Os números lembram que não se trata de um problema raro: estimativas recentes apontam para cerca de 680 casos a cada 100.000 habitantes globalmente, com prevalência maior entre mulheres, e aproximadamente 130 casos a cada 100.000 na Itália. No entanto, esse retrato epidemiológico convive com um problema crônico de outra natureza: o atraso no diagnóstico. Em muitos pacientes, a identificação correta da doença demora anos — frequentemente mais de uma década — permitindo que o processo de dano pulmonar progrida silenciosamente.
Como observou o professor Stefano Aliberti, da Humanitas University e diretor da Unidade de Pneumologia do IRCCS Humanitas Research Hospital em Rozzano, “as bronquiectasias representam hoje uma patologia respiratória crónica muito mais frequente do que se pensava. Um dos principais problemas permanece o diagnóstico tardio, com tempos que podem superar 5-7 anos, expondo os pacientes a diagnósticos errados, tratamentos inadequados e progressão do dano pulmonar”.
Na prática cotidiana, as pessoas com bronquiectasias enfrentam sintomas que perturbam a respiração da cidade e do corpo: tosse persistente, produção de escarro, falta de ar e infecções repetidas. As exacerbações — piores imprevisíveis dos sintomas — ocorrem com frequência e, quando aparecem, podem durar de 2 a 4 semanas, trazendo sofrimento físico e psicológico, queda na qualidade de vida e maior risco de hospitalização e mortalidade.
O painel em Milão debateu tanto estratégias consolidadas de cuidado — reabilitação respiratória, manejo do muco, vacinação e uso criterioso de antibióticos — quanto drogas em investigação e abordagens personalizadas que prometem alterar o curso da doença. Há um consenso crescente: agir cedo, como se regássemos uma muda na estação favorável, pode preservar pulmões e vidas.

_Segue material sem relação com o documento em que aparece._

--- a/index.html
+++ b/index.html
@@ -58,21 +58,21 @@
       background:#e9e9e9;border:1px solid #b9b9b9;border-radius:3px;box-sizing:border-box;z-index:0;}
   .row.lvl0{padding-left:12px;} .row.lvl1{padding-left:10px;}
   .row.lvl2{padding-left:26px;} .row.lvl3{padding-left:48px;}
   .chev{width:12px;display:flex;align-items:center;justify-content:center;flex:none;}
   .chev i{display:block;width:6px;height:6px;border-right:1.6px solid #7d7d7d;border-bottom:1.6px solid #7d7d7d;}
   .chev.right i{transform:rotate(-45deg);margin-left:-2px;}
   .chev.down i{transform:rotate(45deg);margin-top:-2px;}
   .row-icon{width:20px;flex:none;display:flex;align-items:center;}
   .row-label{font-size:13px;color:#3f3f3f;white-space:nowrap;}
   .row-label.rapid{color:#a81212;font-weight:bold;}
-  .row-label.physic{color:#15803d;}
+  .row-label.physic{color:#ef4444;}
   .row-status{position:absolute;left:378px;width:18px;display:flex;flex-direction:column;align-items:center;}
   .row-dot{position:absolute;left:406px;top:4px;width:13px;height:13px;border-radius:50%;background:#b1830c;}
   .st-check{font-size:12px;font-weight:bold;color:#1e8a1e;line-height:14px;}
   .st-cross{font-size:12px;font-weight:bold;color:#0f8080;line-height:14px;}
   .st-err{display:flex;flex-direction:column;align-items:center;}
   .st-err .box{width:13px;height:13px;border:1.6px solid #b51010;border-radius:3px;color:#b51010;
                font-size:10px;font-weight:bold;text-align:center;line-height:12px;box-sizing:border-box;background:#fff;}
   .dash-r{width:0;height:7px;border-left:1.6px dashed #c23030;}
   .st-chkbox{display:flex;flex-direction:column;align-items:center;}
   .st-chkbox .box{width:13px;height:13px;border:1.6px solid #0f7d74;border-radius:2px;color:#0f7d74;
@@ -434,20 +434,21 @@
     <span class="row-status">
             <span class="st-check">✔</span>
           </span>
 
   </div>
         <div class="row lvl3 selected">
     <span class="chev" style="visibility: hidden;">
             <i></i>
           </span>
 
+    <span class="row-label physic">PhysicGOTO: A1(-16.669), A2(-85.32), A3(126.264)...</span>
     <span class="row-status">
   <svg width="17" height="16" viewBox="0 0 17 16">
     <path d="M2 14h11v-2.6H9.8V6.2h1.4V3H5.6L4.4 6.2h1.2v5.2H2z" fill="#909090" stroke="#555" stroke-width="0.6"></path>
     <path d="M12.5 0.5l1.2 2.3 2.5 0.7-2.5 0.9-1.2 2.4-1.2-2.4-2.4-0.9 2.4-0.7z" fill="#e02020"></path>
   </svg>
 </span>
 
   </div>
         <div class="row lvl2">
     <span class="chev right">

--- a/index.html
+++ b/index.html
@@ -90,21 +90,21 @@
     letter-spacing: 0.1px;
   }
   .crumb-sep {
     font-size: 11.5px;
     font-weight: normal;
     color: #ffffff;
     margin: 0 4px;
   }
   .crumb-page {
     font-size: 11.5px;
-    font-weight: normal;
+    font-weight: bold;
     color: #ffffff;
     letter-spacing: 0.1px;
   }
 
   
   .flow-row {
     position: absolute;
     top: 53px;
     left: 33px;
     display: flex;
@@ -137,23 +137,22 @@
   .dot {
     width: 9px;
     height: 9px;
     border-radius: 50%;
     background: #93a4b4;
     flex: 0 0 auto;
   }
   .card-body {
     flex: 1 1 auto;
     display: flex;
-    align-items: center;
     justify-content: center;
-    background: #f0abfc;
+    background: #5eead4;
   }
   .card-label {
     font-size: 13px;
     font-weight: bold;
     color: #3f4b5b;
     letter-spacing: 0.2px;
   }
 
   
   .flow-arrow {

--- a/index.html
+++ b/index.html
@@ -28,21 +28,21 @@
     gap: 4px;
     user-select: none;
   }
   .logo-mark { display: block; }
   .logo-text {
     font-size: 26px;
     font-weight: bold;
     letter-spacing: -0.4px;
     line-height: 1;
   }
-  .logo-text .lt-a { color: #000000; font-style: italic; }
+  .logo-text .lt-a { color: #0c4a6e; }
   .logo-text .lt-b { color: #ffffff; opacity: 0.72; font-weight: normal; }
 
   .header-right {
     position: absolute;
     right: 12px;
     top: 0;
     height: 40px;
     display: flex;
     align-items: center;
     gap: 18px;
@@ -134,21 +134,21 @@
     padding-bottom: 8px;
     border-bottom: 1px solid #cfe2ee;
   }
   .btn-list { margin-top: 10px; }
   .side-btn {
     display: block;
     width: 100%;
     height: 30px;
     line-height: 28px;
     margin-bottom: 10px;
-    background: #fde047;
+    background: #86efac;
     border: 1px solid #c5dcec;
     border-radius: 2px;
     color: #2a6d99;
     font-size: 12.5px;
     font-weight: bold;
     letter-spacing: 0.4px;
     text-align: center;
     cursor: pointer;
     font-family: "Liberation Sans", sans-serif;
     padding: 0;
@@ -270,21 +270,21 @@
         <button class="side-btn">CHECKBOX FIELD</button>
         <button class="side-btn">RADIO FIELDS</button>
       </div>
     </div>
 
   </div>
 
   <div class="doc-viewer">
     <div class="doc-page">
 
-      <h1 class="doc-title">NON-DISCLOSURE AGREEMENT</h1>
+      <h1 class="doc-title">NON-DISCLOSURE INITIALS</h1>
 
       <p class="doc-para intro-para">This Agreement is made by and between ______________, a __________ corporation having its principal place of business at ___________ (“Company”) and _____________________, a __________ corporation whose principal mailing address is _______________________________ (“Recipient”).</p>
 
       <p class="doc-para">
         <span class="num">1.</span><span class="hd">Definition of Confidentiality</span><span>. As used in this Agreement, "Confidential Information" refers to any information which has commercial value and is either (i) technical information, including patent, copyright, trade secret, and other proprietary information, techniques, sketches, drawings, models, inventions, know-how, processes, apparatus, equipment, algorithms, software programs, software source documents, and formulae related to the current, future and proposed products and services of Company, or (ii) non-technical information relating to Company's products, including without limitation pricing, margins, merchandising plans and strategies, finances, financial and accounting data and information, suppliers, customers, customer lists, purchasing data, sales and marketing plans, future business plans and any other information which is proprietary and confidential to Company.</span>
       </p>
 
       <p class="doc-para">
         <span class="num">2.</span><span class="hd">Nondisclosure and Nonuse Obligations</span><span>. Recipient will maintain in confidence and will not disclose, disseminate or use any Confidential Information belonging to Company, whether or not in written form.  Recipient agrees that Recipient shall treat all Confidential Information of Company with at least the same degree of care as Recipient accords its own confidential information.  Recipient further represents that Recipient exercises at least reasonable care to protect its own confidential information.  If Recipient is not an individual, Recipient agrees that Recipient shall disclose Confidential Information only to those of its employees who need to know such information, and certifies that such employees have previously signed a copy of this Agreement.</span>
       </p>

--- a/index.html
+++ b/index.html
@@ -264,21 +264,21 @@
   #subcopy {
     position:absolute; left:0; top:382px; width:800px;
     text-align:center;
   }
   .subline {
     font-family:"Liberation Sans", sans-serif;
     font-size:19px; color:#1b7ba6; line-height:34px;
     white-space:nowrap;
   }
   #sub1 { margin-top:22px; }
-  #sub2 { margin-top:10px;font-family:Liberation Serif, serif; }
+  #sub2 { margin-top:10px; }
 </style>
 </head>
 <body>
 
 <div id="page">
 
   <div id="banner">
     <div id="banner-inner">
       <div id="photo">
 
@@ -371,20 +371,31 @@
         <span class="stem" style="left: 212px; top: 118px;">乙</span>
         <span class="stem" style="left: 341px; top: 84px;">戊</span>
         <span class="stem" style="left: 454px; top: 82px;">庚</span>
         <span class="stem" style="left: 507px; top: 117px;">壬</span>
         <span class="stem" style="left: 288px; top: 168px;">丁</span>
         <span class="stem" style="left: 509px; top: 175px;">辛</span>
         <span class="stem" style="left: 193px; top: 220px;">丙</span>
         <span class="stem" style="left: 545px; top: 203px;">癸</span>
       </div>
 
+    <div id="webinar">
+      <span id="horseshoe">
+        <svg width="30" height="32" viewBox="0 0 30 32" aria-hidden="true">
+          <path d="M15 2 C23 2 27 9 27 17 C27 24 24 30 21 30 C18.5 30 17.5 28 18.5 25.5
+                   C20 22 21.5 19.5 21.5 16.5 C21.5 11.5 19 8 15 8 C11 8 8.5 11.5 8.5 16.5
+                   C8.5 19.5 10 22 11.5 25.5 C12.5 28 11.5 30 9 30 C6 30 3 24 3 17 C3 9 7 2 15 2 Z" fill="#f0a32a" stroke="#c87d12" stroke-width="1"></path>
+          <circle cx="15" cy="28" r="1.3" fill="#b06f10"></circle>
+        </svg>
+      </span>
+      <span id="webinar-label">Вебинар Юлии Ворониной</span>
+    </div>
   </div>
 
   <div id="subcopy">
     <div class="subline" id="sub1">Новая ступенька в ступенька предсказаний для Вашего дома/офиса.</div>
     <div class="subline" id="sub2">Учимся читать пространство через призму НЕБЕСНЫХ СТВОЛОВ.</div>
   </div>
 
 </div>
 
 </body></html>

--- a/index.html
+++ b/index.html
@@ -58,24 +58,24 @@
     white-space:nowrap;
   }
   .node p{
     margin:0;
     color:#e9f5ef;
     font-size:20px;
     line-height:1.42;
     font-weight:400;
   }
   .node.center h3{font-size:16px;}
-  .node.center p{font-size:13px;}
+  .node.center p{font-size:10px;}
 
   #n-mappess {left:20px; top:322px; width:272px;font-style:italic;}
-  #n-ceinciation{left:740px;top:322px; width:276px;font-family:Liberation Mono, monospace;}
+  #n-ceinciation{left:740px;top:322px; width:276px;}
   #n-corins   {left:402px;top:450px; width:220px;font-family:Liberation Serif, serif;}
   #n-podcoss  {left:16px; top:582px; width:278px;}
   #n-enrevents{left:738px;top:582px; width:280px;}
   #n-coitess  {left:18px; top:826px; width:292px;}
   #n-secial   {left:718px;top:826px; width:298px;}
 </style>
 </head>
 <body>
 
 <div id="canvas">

Para mim, que reflito sobre bem-estar como uma sinfonia entre ambiente e corpo, as bronquiectasias lembram um outono que insiste em se repetir dentro do peito. A resposta clínica ideal combina vigilância ativa, diagnóstico mais rápido e novas opções terapêuticas que visem romper o ciclo de infecção e inflamação. A comunidade médica e os pacientes ganham esperança com as pesquisas em curso — e com iniciativas informativas como o encontro promovido pela Insmed, que traduzem conhecimento técnico em caminhos possíveis para uma vida com respirações mais leves.
Enquanto isto, cabe à sociedade cultivar a atenção: reconhecer sinais, reduzir atrasos diagnósticos e promover acesso a cuidados especializados. Assim como aprendemos a ler as estações para semear melhor, aprender a ler a respiração é semear cuidados que possibilitem colheitas mais ricas de saúde e presença no dia a dia.